Categories: Pastor's Desk

This week, the Church enters into what is known as Passiontide. In these last two weeks of the Lenten Season, we focus more intently on the events of the Passion of our Lord. At Mass, we will notice that the Preface to the Eucharistic Prayer shifts from focusing on the Lenten themes of penance, fasting, and almsgiving to focusing on the passion. Our readings will start to move closer to the events that took place in Jerusalem surrounding our Lord’s death and resurrection.

Our readings this weekend remind us that this is the course that we are on. In our Gospel, we hear Jesus speaking in Jerusalem just before the Passover. He knows that it is time for him to be glorified, and he is very clear about what that process will entail. He reminds us that “unless a grain of wheat falls to the ground and dies, it remains just a grain of wheat; but if it dies, it produces much fruit.”
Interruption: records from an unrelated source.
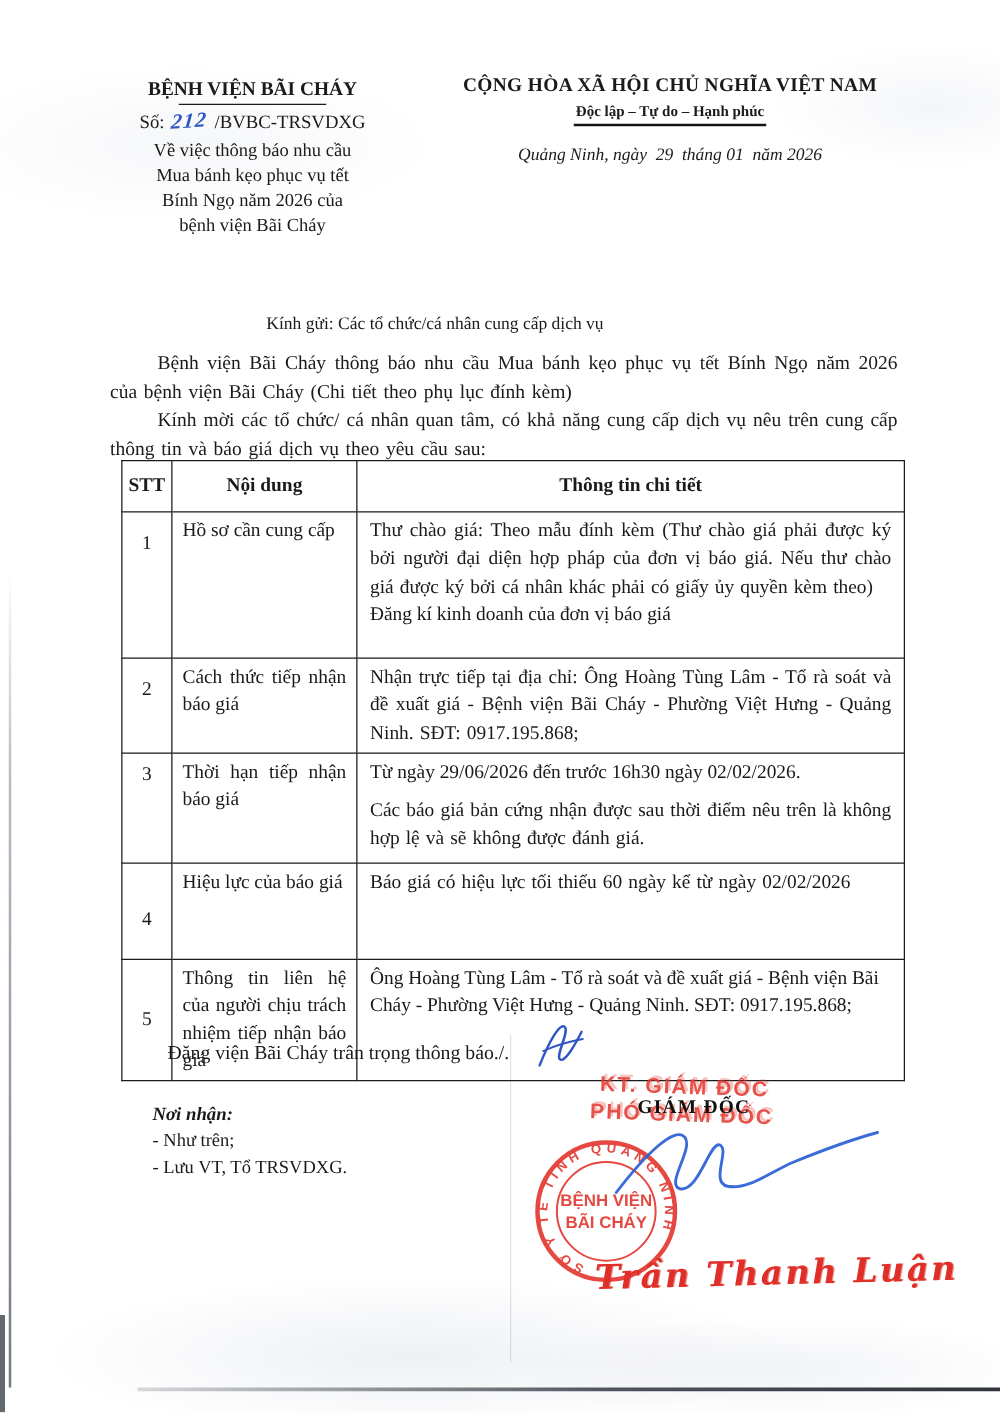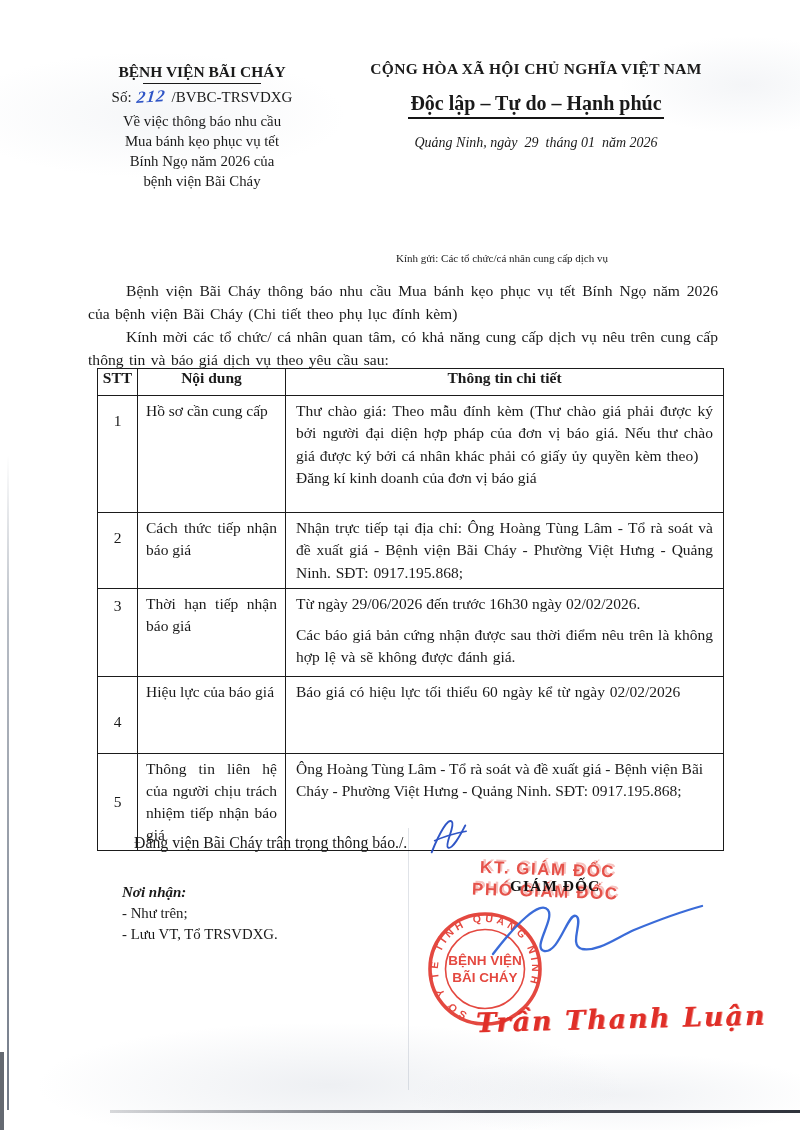--- a/index.html
+++ b/index.html
@@ -36,7 +36,7 @@
   
   .hdr-right { position:absolute; left:350px; top:60px; width:372px; text-align:center; }
   .hdr-right .national { font-size:15.5px; font-weight:bold; letter-spacing:.3px; }
-  .hdr-right .motto { display:inline-block; font-size:20px; font-weight:bold; margin-top:14px;
+  .hdr-right .motto { display:inline-block; font-size:12px; font-weight:bold; margin-top:4px;
     padding:0 2px 2px; border-bottom:2px solid #151515; }
   .hdr-right .dateline { font-size:14px; font-style:italic; margin-top:16px; white-space:pre-wrap; }
 

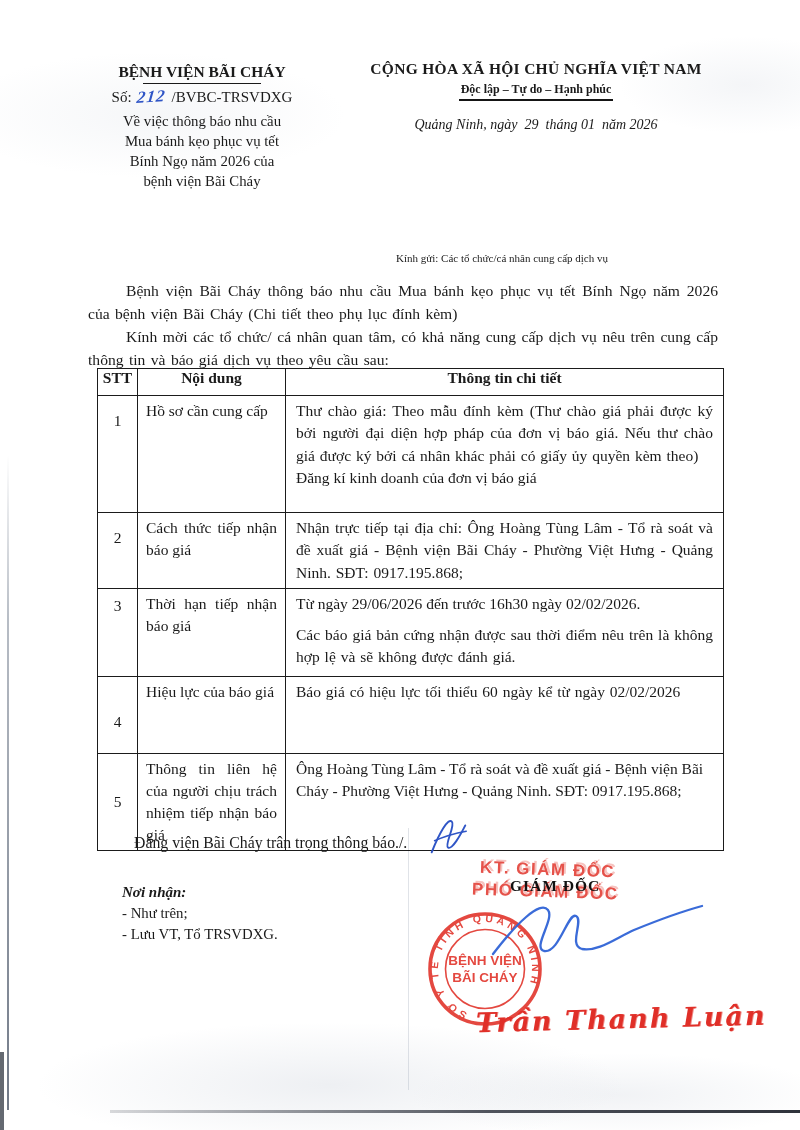--- a/index.html
+++ b/index.html
@@ -41,8 +41,8 @@
   .hdr-right .dateline { font-size:14px; font-style:italic; margin-top:16px; white-space:pre-wrap; }
 
   
-  .salutation { position:absolute; left:88px; top:252px; width:628px; text-align:right;
-    padding-right:108px; font-size:11px; }
+  .salutation { position:absolute; left:88px; top:252px; width:628px; text-align:center;
+    padding-right:108px; font-size:14px; }
   .para { position:absolute; left:88px; width:630px; font-size:15.6px; line-height:23px;
     text-align:justify; text-indent:38px; word-spacing:1.5px; }
   .para1 { top:279px; }

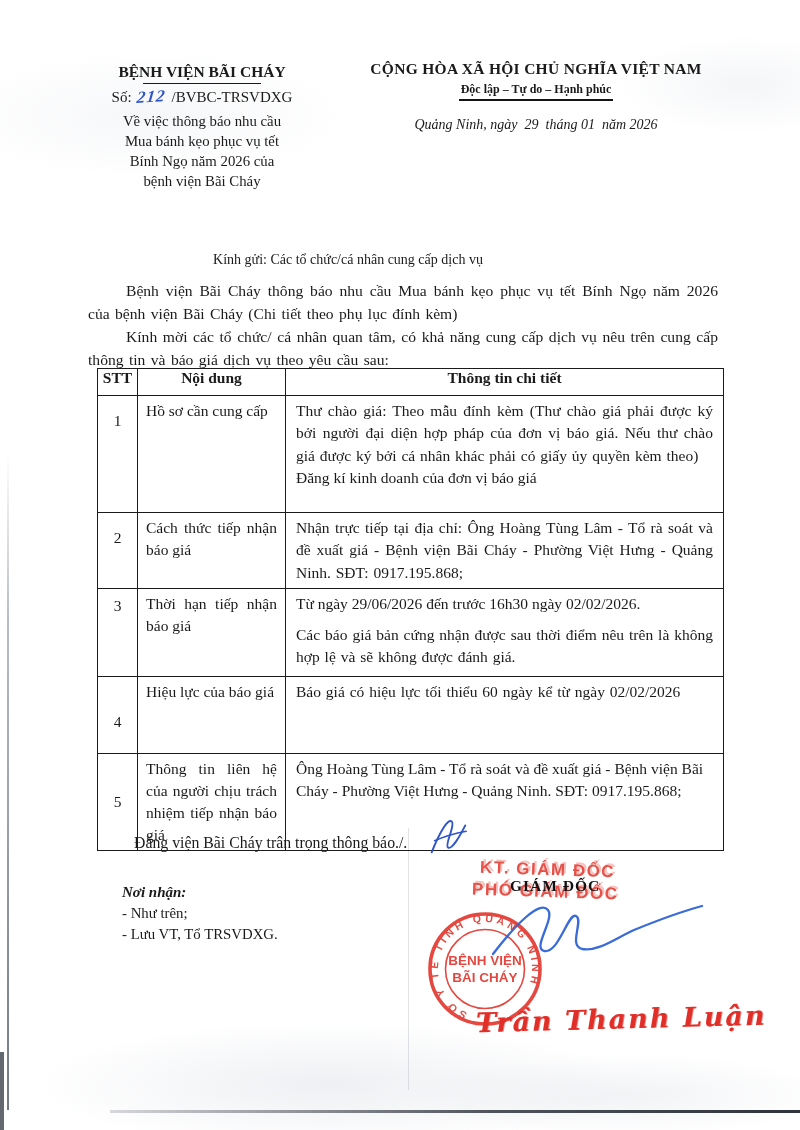--- a/index.html
+++ b/index.html
@@ -53,7 +53,7 @@
     border-collapse:collapse; table-layout:fixed; }
   .doc-table col.c1 { width:40px; } .doc-table col.c2 { width:148px; } .doc-table col.c3 { width:438px; }
   .doc-table th, .doc-table td { border:1.5px solid #1b1b1b; font-size:15.5px; vertical-align:top; }
-  .doc-table th { font-weight:bold; text-align:center; padding:0 4px; height:27px; }
+  .doc-table th { font-weight:bold; text-align:center; padding:11px 4px; height:27px; }
   .doc-table td.stt { text-align:center; }
   .doc-table td.nd { padding:4px 8px; line-height:22px; text-align:justify; }
   .doc-table td.ct { padding:4px 10px; line-height:22.3px; }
Jesus knows that his path to glory will lead him to Calvary and the cross. He says these things to remind us that we are called to follow him through his death to newness of life. Our death may not be a physical death, but it is a death to self: to our own wants, desires, and pleasures. We die to these things so that God can be present in us, and we can focus on the things of Heaven.

Often, this “death to self” is not easy. It can be hard to let go of the things that we think give us comfort and security. If we are honest with ourselves, however, we will recognize that the comfort and security these things give us is only temporary. As St. Augustine said, our hearts are restless until they rest in God. When we allow this death to take place, and we separate ourselves from the things that keep us from God, we find incredible

When we allow God to be at work in our lives, amazing things can happen. As we hear in our First Reading, God desires to write his law on our hearts, so that we will know that He is our God, and we are his people. Our challenge is to allow God to create a clean heart in us, so that we may do his will. We seek always to cooperate with God’s grace, so that we may know the fullness of life to which he has called us.

May these final weeks of the Lenten season be a fruitful time for all of us. May they lead us to the coming Easter celebrations with renewed faith and trust in God’s promises.